Doch es gesellt sich mittlerweile eine weitere, unverzichtbare Disziplin für Technologie-Konzerne der Zukunft hinzu: Das Wissen über seine Kunden, gesammelt im Netz. Etwas, das Google so gut beherrscht wie kein zweites Unternehmen. Der Suchmaschinen-Gigant arbeitet wie besessen an seiner Vision des führenden Technologie-Konzerns und schließt seine Kompetenz-Lücken zudem durch schonungslos hohe Investitionen wie zuletzt beim Erwerb des Thermostat-Herstellers „Nest“. Microsoft gilt zwar alles andere als sexy oder gar visionär, wird aber dennoch als solide wahrgenommen. Der Konzern gibt nicht auf, sondern investiert und kann in Italien und Südamerika überraschende Erfolge mit seinen Windows-Phones vorweisen, wo das iPhone mittlerweile deutlich abgehängt wurde.
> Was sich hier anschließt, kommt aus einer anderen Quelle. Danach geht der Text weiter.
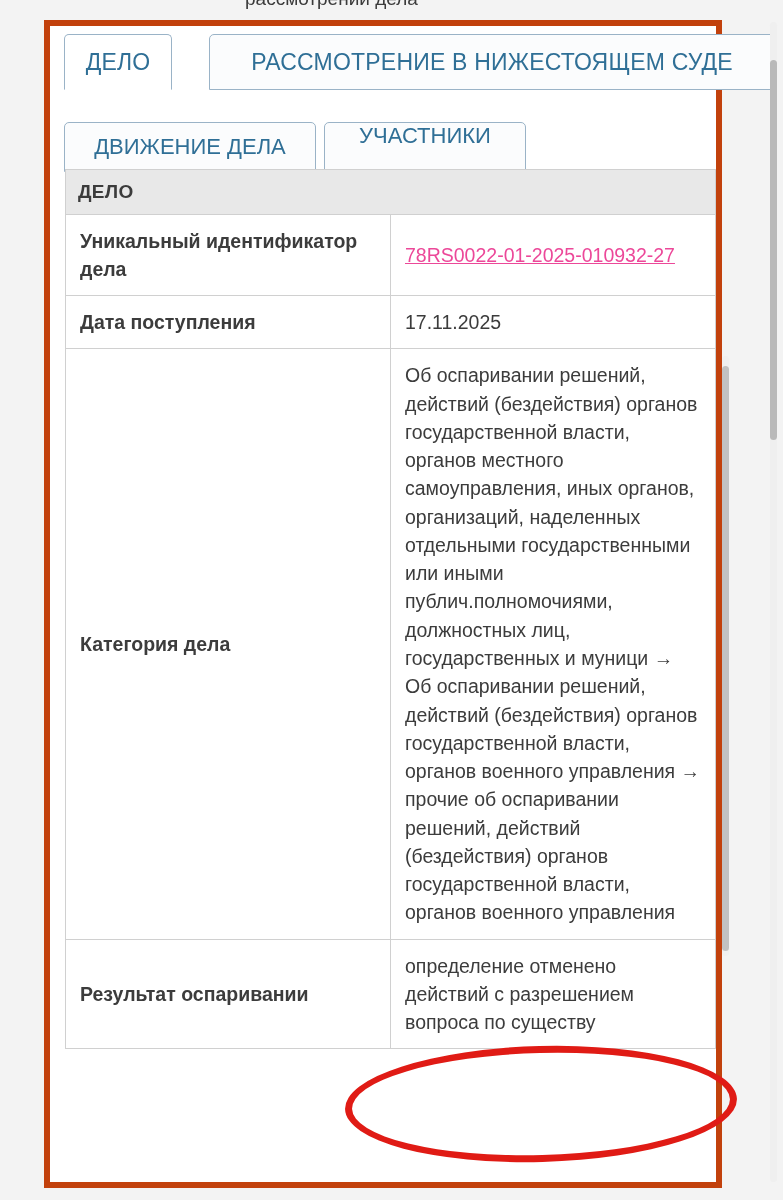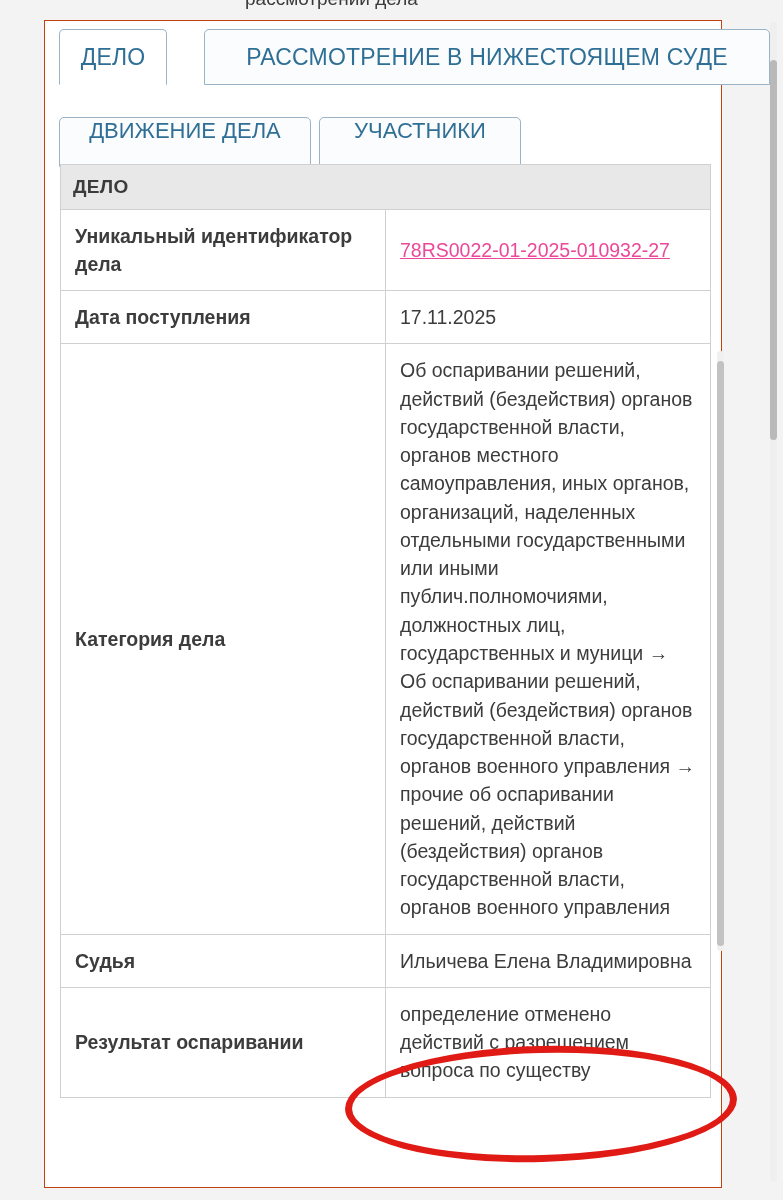"ДЕЛО" .card { border: 1px solid #c2410c -> 6px solid #c2410c }
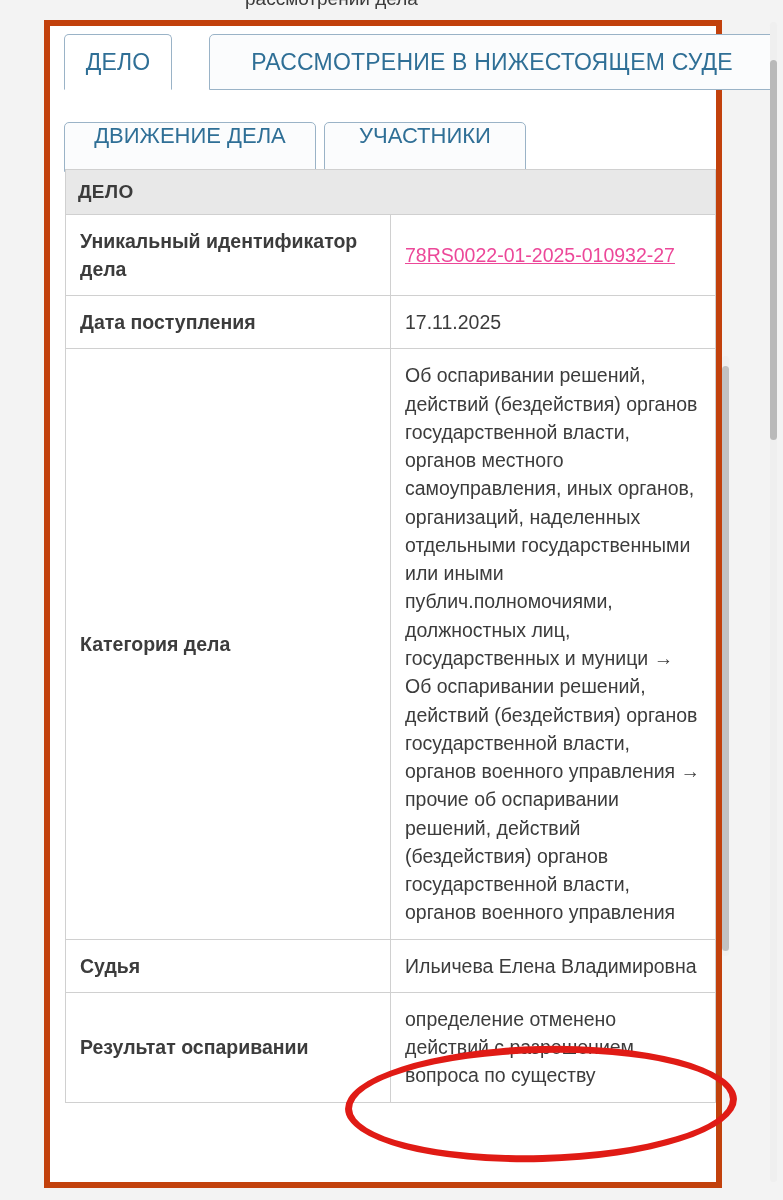"ДВИЖЕНИЕ ДЕЛА" .tab3 { align-items: flex-start -> center }
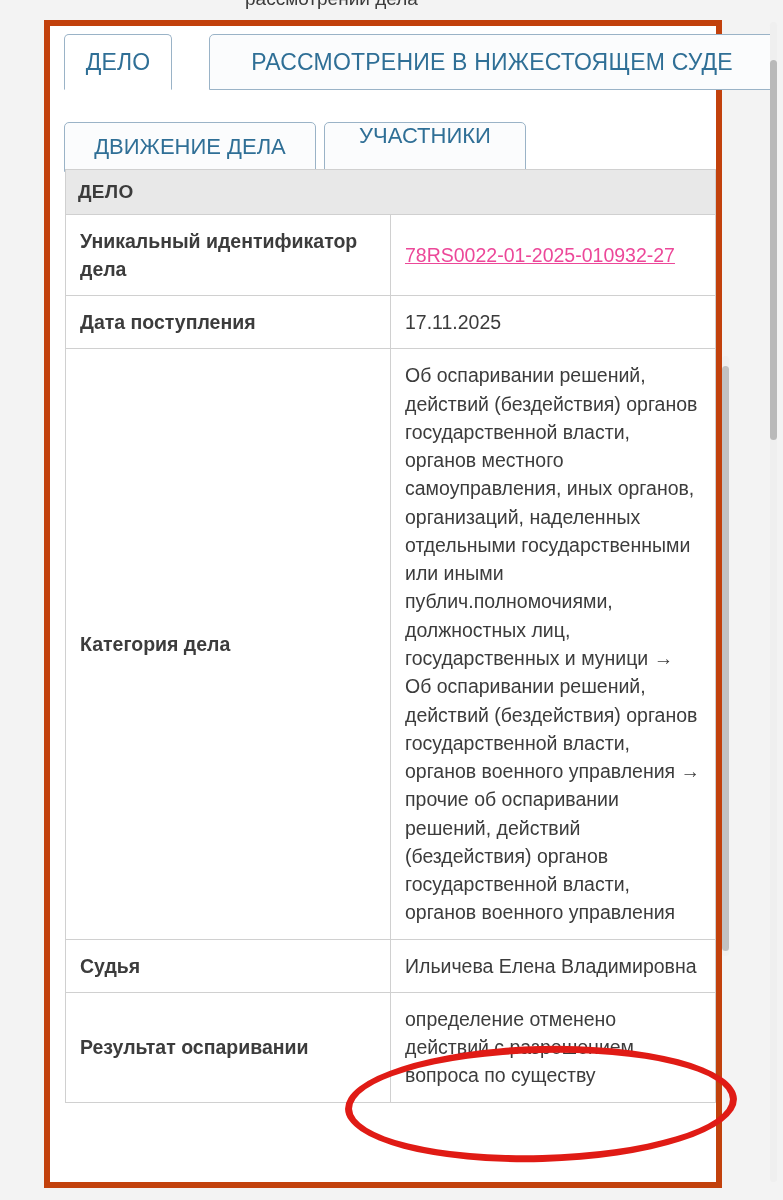"Судья" tr { html: <tr> <td>Судья</td> <td>Ильичева Елена Владимировна</td> </tr> -> none }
Google begeistert indes auch mit seinem Mut, Produkte nicht nur anzuschieben, sondern konsequent einzustellen, wenn diese nicht den erhofften Erfolg brachten. Und während der allwissende Konzern auch Ängste ob seiner Daten-Sammelwut weckt, fasziniert er Anleger und Anwender, indem er den Menschen puren Nutzen liefert. So schreibt das Nachrichtenmagazin Focus in seiner aktuellen Ausgabe so treffend:„Wenn ein Metzger sein Geld damit verdient, dass er Daten über das Kaufverhalten seiner Kunden sammelt, kann er das Fleisch auch kostenfrei abgeben.“ Getreu diesem Motto erdrückt Google Konzerne wie Apple mit einer geradezu absurden Preis-Strategie, indem es hochkarätige, ebenbürtige Produkte wie das Nexus 5 oder 7 zu unverschämt günstigen Preisen anbietet. Googles Geschäftszweck besteht nicht darin, mit der verkauften Hardware, sondern mit den gesammelten Daten Geld zu verdienen. Und dieses Kalkül scheint immer mehr aufzugehen.

Quo vadis Apple?

Hat Apple seinen Zenit also überschritten? Es ist noch viel zu früh für ein düsteres Szenario, doch die große Frage bleibt, ob Apple weiterhin mit Innovationen und Kundennutzen begeistern kann, oder ob es sich in den kommenden zwei Jahren zu einem ganz normalen Technologie-Konzern entwickeln wird.

Die auffällige Überalterung der Führungs-Riege könnte erstes Indiz dafür sein, dass die Schere zwischen Unternehmens-Lenkern und Zielgruppe zu groß wird. Auch fehlt offenkundig Steve Jobs schmerzlich, der – ständig beseelt von Visionen – der unermüdliche Zukunfts-Motor des Konzerns war.

Wie man es dreht und wendet: Ja, Apple ist ein gesunder Konzern und verdient mehr als viele andere. Und dennoch muss der Sinn und Geschäftszweck des Unternehmens darauf ausgerichtet sein, diese Position zu wahren und auszubauen. Neue Märkte lassen sich nicht aus den Rippen leiern, ebenso wenig wie neue Kompetenzen, die dringend erforderlich wären, um mit Google mitzuhalten. Heute scheint es, als würde nur ein Wunder dafür sorgen können, dass der Apfel auch in fünf Jahren noch so kraftvoll strahlt wie heute. Doch es wäre nicht das erste große Comeback. Es wäre jedoch das erste ohne Steve Jobs.